[Front-end code change data]
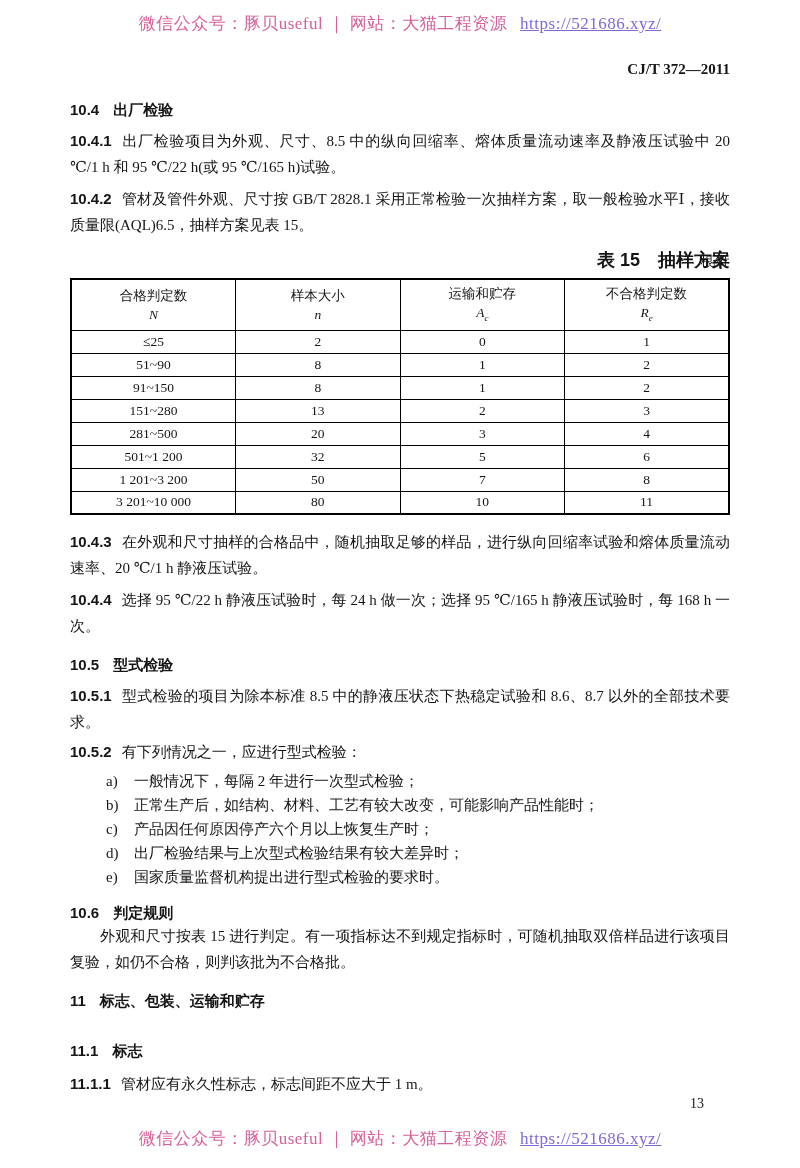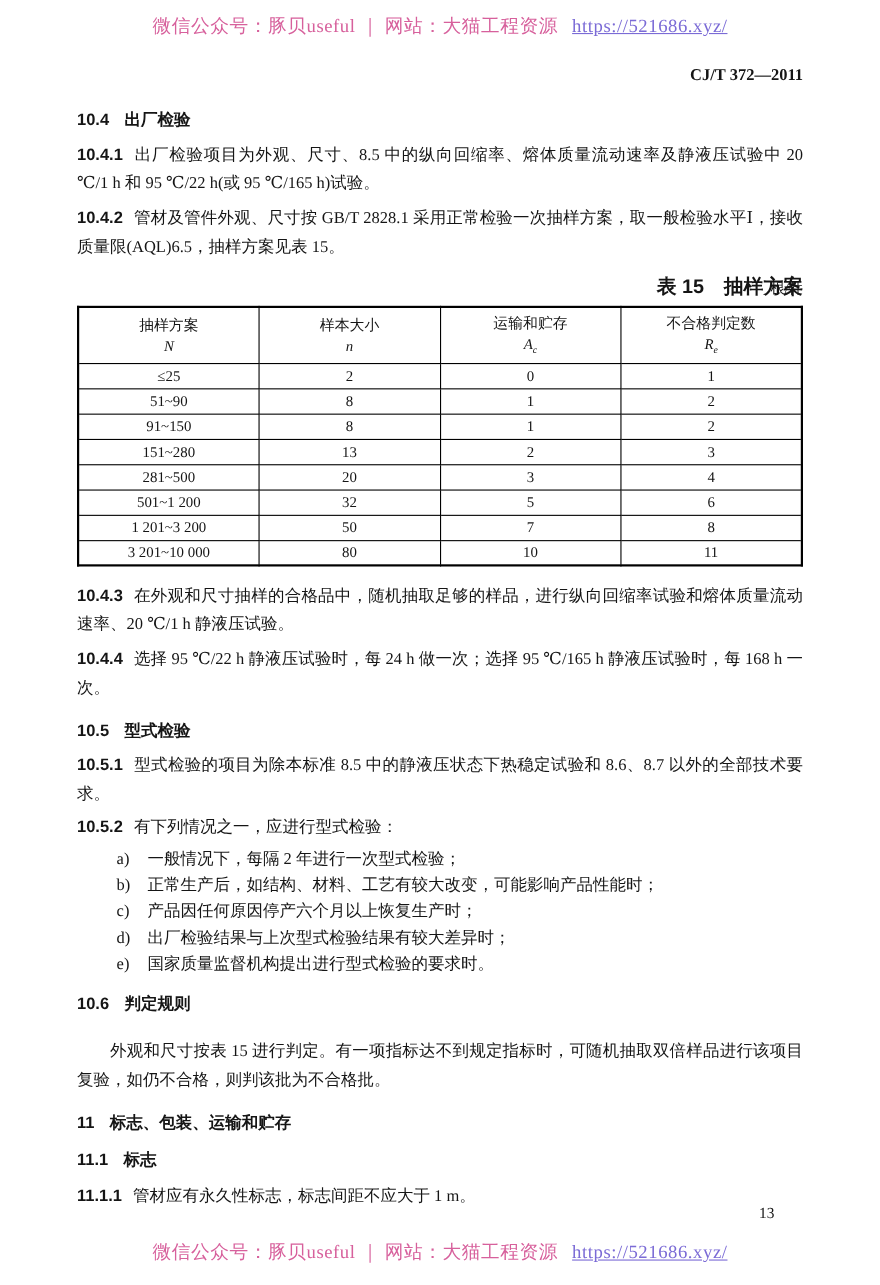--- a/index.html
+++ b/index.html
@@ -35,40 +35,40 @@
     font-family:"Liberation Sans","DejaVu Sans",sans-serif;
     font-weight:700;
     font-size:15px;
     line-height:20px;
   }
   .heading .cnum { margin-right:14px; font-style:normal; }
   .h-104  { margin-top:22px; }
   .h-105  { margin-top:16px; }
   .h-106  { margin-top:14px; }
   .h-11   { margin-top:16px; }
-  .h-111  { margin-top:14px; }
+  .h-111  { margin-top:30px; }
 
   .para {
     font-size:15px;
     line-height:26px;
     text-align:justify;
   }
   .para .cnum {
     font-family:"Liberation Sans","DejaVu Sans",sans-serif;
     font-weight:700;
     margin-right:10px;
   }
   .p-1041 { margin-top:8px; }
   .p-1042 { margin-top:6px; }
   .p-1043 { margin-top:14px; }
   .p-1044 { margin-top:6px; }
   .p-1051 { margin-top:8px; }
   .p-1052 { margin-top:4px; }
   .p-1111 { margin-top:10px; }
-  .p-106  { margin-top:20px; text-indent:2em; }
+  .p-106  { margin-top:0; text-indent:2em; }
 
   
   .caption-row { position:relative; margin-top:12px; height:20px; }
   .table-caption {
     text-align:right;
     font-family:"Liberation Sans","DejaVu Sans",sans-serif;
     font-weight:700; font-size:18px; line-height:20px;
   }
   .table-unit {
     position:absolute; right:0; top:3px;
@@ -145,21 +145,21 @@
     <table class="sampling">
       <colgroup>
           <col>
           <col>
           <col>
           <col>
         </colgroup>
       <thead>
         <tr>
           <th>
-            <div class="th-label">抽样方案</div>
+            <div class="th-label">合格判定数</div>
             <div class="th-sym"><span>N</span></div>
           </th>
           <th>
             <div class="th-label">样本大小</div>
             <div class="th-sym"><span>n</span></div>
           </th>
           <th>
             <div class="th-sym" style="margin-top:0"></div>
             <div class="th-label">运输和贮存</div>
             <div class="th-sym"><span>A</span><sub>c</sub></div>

What you are asked to do:
Each line above that includes "text" should be shown.

Answer below:
     text-align:justify;
-  .p-106  { margin-top:20px; text-indent:2em; }
+  .p-106  { margin-top:0; text-indent:2em; }
     text-align:right;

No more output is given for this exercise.